Change detection data –
════

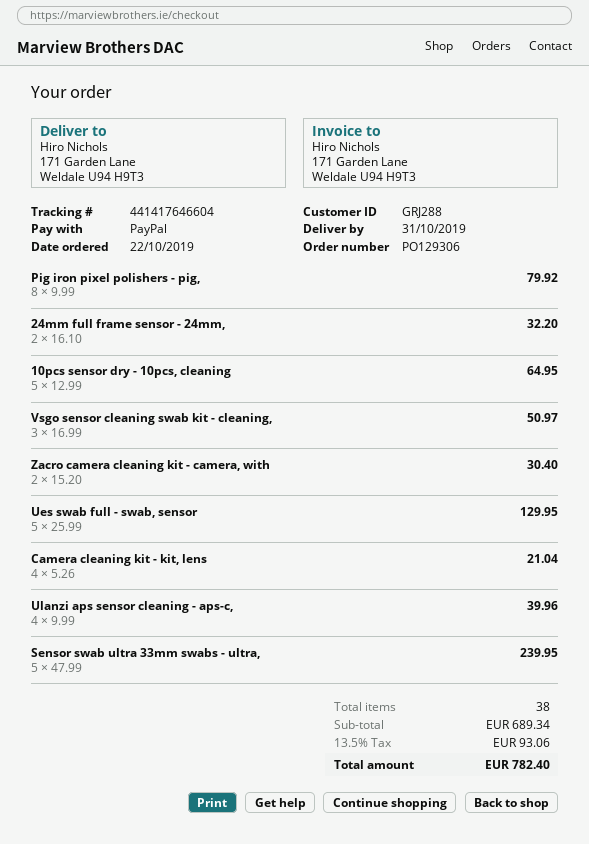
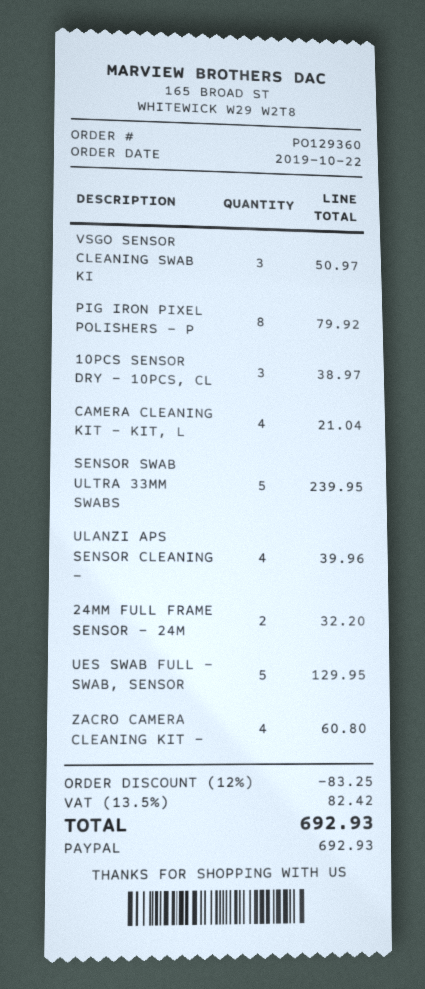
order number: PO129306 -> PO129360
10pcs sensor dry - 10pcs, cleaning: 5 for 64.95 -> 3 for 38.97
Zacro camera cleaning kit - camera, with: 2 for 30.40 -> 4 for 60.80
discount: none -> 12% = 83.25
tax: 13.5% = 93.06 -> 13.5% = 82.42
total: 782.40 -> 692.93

════

THE PROBLEM –
Leaving out the pictures, repeat all of the entries exactly.

REPLY –
order number: PO129306 -> PO129360
10pcs sensor dry - 10pcs, cleaning: 5 for 64.95 -> 3 for 38.97
Zacro camera cleaning kit - camera, with: 2 for 30.40 -> 4 for 60.80
discount: none -> 12% = 83.25
tax: 13.5% = 93.06 -> 13.5% = 82.42
total: 782.40 -> 692.93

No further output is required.